> _Information given_:
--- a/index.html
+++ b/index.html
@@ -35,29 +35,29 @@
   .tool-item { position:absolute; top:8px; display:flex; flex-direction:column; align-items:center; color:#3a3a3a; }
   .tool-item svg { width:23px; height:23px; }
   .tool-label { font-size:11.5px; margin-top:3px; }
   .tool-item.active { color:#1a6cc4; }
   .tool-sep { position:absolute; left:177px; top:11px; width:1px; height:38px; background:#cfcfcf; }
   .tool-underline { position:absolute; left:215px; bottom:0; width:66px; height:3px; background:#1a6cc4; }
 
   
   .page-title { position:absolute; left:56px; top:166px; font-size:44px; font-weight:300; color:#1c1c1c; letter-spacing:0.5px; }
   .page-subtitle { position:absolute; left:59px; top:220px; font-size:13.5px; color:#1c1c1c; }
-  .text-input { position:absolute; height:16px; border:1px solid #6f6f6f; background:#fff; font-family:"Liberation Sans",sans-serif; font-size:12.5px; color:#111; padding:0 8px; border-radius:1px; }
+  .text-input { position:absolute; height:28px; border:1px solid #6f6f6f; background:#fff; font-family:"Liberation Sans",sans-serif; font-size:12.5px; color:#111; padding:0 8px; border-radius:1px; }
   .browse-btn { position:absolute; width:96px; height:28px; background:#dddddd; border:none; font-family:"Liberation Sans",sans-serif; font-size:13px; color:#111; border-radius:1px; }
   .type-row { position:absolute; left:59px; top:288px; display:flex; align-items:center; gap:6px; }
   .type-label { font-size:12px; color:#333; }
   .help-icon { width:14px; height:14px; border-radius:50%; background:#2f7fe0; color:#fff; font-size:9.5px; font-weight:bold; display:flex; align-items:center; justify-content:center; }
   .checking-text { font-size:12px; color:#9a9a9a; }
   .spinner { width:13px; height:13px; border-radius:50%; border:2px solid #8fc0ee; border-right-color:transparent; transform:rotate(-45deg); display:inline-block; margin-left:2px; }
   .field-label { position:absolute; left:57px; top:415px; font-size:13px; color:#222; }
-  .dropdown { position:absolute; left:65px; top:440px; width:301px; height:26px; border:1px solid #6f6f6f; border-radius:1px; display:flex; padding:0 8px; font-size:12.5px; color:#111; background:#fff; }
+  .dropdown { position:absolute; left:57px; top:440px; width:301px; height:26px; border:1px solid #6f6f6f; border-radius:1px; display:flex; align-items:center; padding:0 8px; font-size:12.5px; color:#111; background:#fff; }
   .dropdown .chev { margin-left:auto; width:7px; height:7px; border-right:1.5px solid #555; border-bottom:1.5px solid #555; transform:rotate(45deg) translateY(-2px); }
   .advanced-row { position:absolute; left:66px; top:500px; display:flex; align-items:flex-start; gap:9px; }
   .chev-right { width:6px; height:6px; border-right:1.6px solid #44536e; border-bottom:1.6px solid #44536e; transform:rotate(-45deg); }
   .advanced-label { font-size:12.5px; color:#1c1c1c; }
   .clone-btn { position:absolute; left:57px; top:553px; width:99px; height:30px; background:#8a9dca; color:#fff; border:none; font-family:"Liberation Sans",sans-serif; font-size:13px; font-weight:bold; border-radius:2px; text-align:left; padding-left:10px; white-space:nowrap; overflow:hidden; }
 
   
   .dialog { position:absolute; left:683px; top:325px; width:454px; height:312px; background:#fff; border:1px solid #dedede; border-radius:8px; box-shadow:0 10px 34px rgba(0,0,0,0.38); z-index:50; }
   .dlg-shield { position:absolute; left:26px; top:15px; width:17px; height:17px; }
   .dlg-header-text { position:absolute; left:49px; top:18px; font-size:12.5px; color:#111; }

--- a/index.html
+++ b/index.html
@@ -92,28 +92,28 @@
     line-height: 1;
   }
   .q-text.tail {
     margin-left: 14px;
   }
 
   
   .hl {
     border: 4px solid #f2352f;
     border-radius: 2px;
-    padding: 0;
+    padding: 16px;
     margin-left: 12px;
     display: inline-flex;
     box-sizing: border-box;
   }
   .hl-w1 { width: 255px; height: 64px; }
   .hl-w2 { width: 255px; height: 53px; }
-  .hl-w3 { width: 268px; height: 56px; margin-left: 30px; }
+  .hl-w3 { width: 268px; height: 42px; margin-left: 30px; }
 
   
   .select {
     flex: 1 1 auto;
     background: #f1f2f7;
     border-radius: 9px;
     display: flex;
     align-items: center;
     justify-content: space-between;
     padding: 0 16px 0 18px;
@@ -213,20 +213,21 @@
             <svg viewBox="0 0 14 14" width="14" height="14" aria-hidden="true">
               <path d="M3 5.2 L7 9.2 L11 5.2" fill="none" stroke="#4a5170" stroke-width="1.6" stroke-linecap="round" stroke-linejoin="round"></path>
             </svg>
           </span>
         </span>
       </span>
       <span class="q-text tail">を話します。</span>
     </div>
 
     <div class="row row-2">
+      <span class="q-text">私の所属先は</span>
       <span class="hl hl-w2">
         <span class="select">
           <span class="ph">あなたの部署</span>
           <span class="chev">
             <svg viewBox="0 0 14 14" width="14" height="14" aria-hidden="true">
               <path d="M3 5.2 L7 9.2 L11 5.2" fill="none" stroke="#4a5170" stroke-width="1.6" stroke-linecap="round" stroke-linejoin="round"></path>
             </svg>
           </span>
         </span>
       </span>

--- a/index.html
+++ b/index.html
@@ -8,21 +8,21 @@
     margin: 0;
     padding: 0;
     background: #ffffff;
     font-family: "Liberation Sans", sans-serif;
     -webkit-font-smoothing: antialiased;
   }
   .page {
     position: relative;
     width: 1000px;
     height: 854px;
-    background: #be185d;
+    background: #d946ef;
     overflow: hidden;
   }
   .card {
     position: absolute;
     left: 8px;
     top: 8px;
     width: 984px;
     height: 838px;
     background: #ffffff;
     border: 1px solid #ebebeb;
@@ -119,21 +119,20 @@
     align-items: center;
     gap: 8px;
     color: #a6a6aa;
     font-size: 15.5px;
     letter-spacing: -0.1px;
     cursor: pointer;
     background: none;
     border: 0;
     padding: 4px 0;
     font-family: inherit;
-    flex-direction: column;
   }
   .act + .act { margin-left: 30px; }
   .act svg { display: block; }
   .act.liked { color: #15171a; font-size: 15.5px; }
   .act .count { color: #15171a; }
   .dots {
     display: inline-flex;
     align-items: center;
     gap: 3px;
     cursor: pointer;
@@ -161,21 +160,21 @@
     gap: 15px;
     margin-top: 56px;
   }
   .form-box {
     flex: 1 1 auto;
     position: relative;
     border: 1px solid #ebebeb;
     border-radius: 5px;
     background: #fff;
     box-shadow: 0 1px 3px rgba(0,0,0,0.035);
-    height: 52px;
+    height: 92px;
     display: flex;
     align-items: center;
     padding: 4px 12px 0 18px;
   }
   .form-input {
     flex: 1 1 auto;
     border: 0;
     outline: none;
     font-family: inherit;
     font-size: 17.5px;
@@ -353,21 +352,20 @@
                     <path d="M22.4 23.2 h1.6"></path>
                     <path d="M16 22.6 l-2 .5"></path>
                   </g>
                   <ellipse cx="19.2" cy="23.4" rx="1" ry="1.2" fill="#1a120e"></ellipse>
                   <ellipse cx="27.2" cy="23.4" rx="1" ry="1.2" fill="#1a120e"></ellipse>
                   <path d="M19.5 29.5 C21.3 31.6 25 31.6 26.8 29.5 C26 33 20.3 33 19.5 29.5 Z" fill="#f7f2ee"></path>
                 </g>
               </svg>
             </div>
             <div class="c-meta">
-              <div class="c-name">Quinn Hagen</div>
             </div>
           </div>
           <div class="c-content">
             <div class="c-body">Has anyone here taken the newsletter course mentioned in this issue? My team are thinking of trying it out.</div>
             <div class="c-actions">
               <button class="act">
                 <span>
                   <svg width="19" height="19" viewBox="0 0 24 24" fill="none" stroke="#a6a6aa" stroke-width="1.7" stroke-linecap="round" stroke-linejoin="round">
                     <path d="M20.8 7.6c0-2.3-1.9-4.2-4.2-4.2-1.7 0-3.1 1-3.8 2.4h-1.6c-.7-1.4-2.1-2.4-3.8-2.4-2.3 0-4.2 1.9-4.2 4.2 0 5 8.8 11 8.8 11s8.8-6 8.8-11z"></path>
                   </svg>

> _Your goal_: Copy each line of the data that contains the word "chev".

> _Task result_:
   .dropdown .chev { margin-left:auto; width:7px; height:7px; border-right:1.5px solid #555; border-bottom:1.5px solid #555; transform:rotate(45deg) translateY(-2px); }
   .chev-right { width:6px; height:6px; border-right:1.6px solid #44536e; border-bottom:1.6px solid #44536e; transform:rotate(-45deg); }
           <span class="chev">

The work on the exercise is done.